= Rhetorical circulation =

Rhetorical circulation is a concept referring to the ways that texts and discourses move through time and space. The concept seems to have been applied to texts sometime in the mid-1800s, and it is considered, by most scholars, to be either subordinate to or synonymous with the canon of rhetorical delivery, or pronuntiatio. It is something like newspaper circulation and magazine circulation in that it can involve print media, but it is not limited to these. In fact, any kind of media can circulate. Books can be loaned; Internet memes can be shared; speeches can be overheard; YouTube videos can be embedded in web pages. Some scholars have argued that speed, reach, and the materiality of texts and circuits are intrinsic to the ethics of circulation.

==Creation of publics==
Social theorist Michael Warner has suggested that rhetorical circulation creates audiences he calls 'publics'. According to Warner, a public is, in one sense, a "concrete audience". Any text that is created to address a public is intended for circulation, but not all texts are meant to circulate. Some, like love notes or bills, are meant to be private. At the same time, circulating texts are constitutive of a public, in which channels for circulation already exist.
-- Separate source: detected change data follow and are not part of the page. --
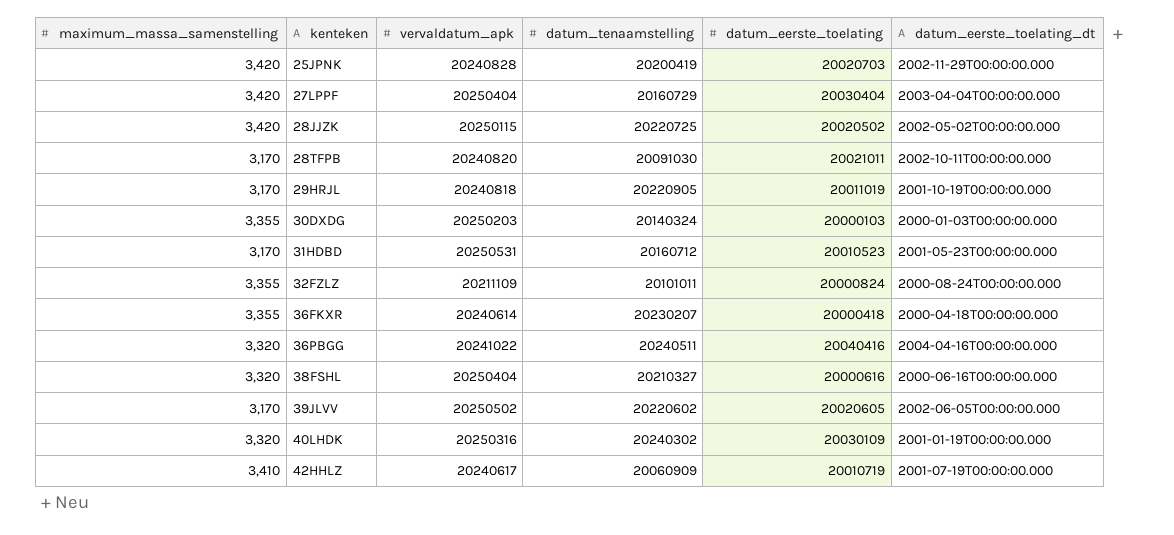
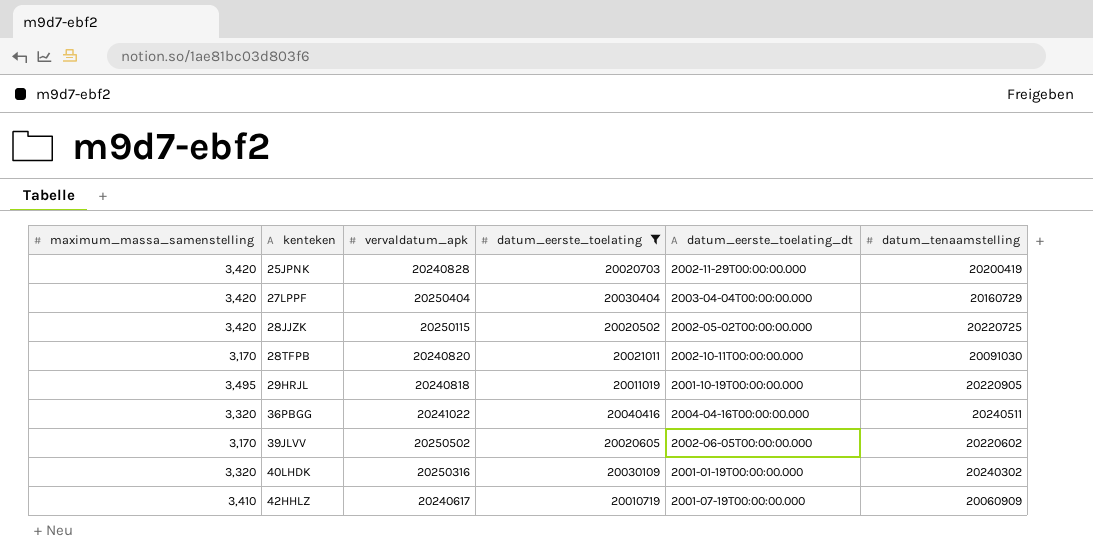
filter: none -> datum_eerste_toelating >= 20010719
column datum_tenaamstelling | position: 4 -> 6
29HRJL | maximum_massa_samenstelling: 3,170 -> 3,495

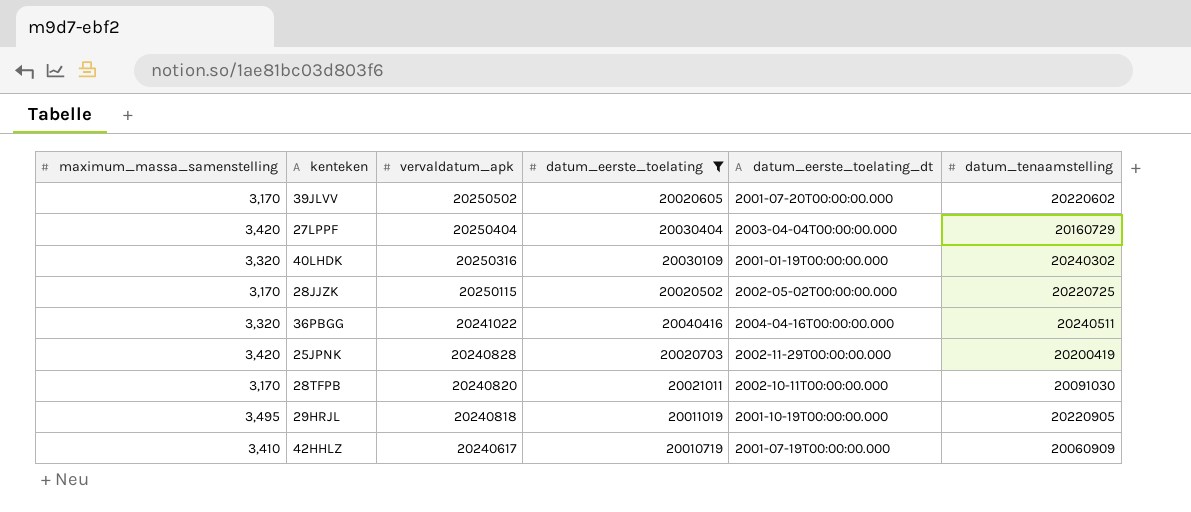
row order: kenteken ascending -> vervaldatum_apk descending
39JLVV | datum_eerste_toelating_dt: 2002-06-05T00:00:00.000 -> 2001-07-20T00:00:00.000
28JJZK | maximum_massa_samenstelling: 3,420 -> 3,170

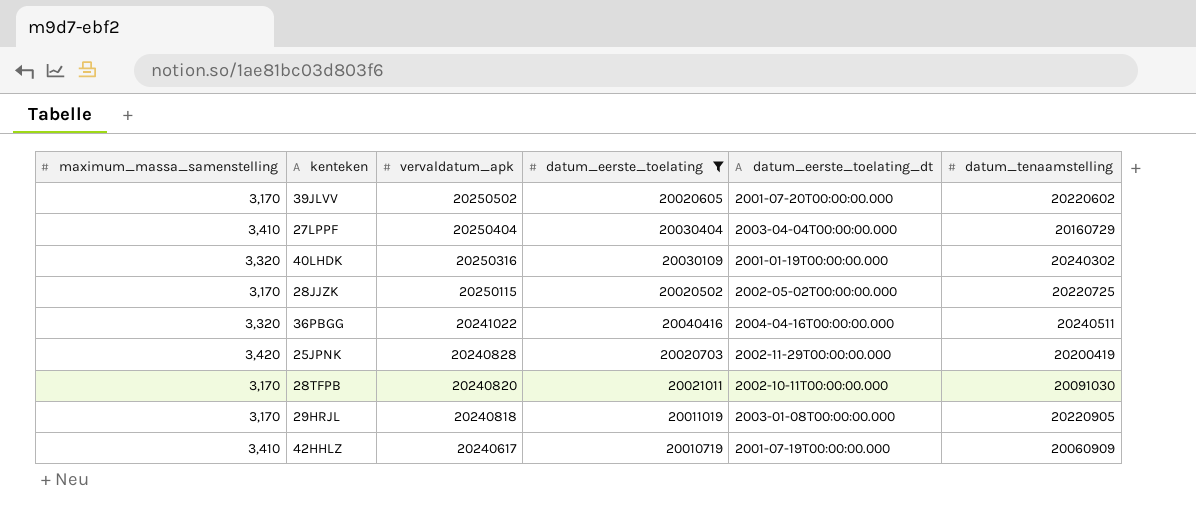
27LPPF | maximum_massa_samenstelling: 3,420 -> 3,410
29HRJL | maximum_massa_samenstelling: 3,495 -> 3,170
29HRJL | datum_eerste_toelating_dt: 2001-10-19T00:00:00.000 -> 2003-01-08T00:00:00.000

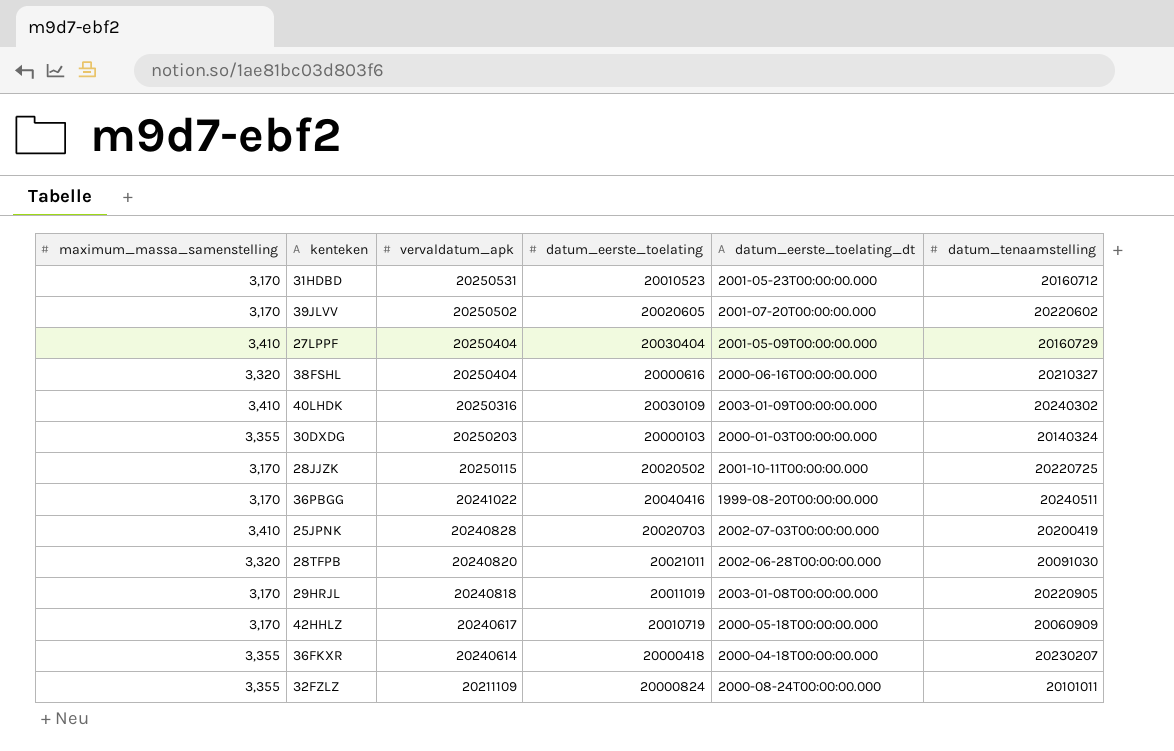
filter: datum_eerste_toelating >= 20010719 -> none
27LPPF | datum_eerste_toelating_dt: 2003-04-04T00:00:00.000 -> 2001-05-09T00:00:00.000
40LHDK | maximum_massa_samenstelling: 3,320 -> 3,410
40LHDK | datum_eerste_toelating_dt: 2001-01-19T00:00:00.000 -> 2003-01-09T00:00:00.000
28JJZK | datum_eerste_toelating_dt: 2002-05-02T00:00:00.000 -> 2001-10-11T00:00:00.000
36PBGG | maximum_massa_samenstelling: 3,320 -> 3,170
36PBGG | datum_eerste_toelating_dt: 2004-04-16T00:00:00.000 -> 1999-08-20T00:00:00.000
25JPNK | maximum_massa_samenstelling: 3,420 -> 3,410
25JPNK | datum_eerste_toelating_dt: 2002-11-29T00:00:00.000 -> 2002-07-03T00:00:00.000
28TFPB | maximum_massa_samenstelling: 3,170 -> 3,320
28TFPB | datum_eerste_toelating_dt: 2002-10-11T00:00:00.000 -> 2002-06-28T00:00:00.000
42HHLZ | maximum_massa_samenstelling: 3,410 -> 3,170
42HHLZ | datum_eerste_toelating_dt: 2001-07-19T00:00:00.000 -> 2000-05-18T00:00:00.000

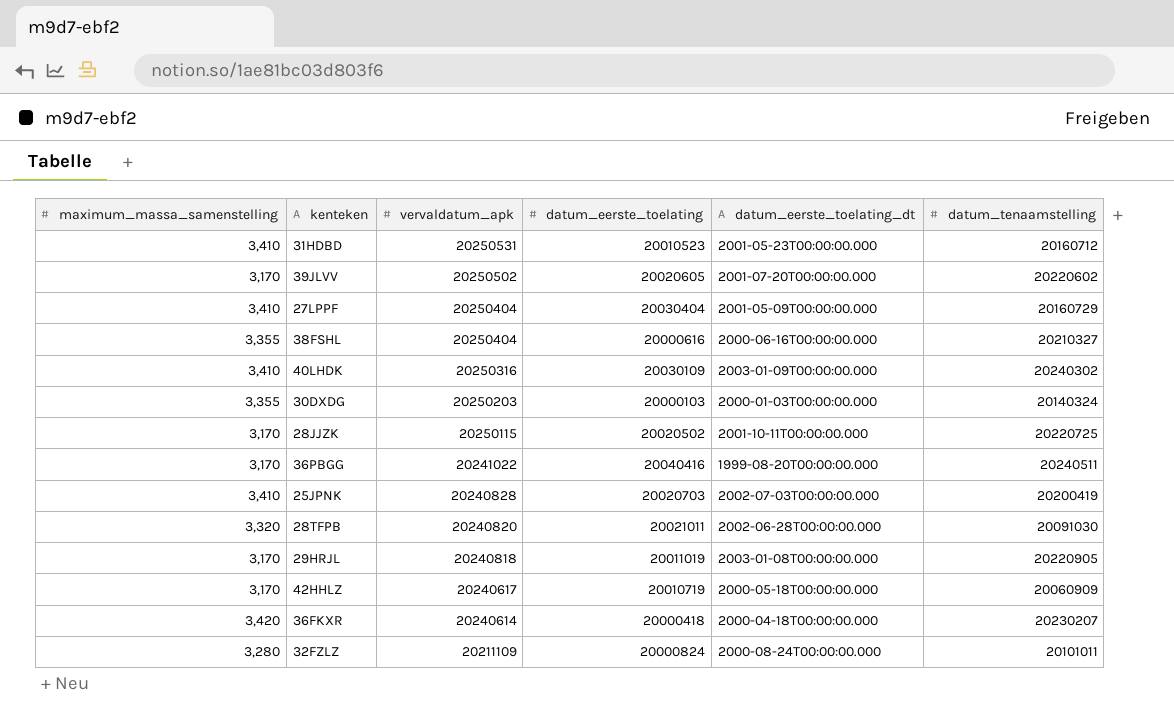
31HDBD | maximum_massa_samenstelling: 3,170 -> 3,410
38FSHL | maximum_massa_samenstelling: 3,320 -> 3,355
36FKXR | maximum_massa_samenstelling: 3,355 -> 3,420
32FZLZ | maximum_massa_samenstelling: 3,355 -> 3,280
This view of communication complicates the traditional sender/receiver model, and makes way for new ecological metaphors for rhetoric. In Composition Studies, scholars have argued that circulation is a helpful to models of composing that engage publics because it allows students to think more deeply about discourses, mediation, and ecologies of communication.

==As a new metaphor==
Rhetorical circulation has recently been theorized as an alternative to the traditional Bitzerian notion of rhetorical situation. Jenny Edbauer suggests that rhetoric be seen as ecological rather than situational, where circulating texts constantly transform and condition composers, audiences, and each other. Like a biological ecology, a rhetorical ecology is not fixed or discrete, but fluid; it is constantly changing. It is therefore difficult to isolate audience, composer, text, and even exigence, because all are in constant flux, all are interacting with each other.

==Marx's Grundrisse==

===Economics===
Theorists have connected rhetorical circulation to the Marxist idea of circulation, as articulated in the Grundrisse. Marx critiques the theories of classical economics, where economists like David Ricardo and Jean-Baptiste Say proposed a model of production, distribution, exchange, and consumption. In reality, Marx claims, commodities circulate, but a commodity is more than simply an object. Instead, a commodity is something like an embodied social process, and it is always conditioned by two factors: its use value and its exchange value. The use value of something refers to its potential to satisfy human needs, independent of how it is produced. The exchange value, on the other hand, refers to how something stacks up against other commodities in terms of value: what it will exchange for. These two factors are always out of balance.

===Distribution===
When we apply economic theories such as this one to rhetoric, some changes are inevitable. Richard Lanham has postulated an economics of attention rather than monetary currency. When we consume and forward texts, we "pay" attention to them. But with the unbalanced nature of use and exchange values in texts, circulation can be difficult to predict. We cannot know, for instance, the exchange value of a text, when understood as its relative value as compared to others in the marketplace of attention. Because of this, some theorists consider circulation to be separate from distribution, because it involves an element of unpredictability. For instance, a publisher of newspapers can distribute them to an intended audience, like residents of metropolitan Chicago. However, a photo might be snapped of a typo on the front page, and posted to Facebook: this is circulation. There is disagreement, however, about the degree to which a researcher can productively distinguish between the two.

===Transformation===
Scholars have also shown that rhetorical circulation, understood through a Marxist lens, involves transformation. First, ideas transform into texts, or products. After this transformation, texts can also transform into other texts. For example, a scientist might have an idea for an experiment, and that idea might transform into a research proposal. Later, the research proposal might transform into a journal article, and then a news release. Recently, scholars have demonstrated how the circulation of internet memes participates in the transformation of science and environmental communications for digital publics.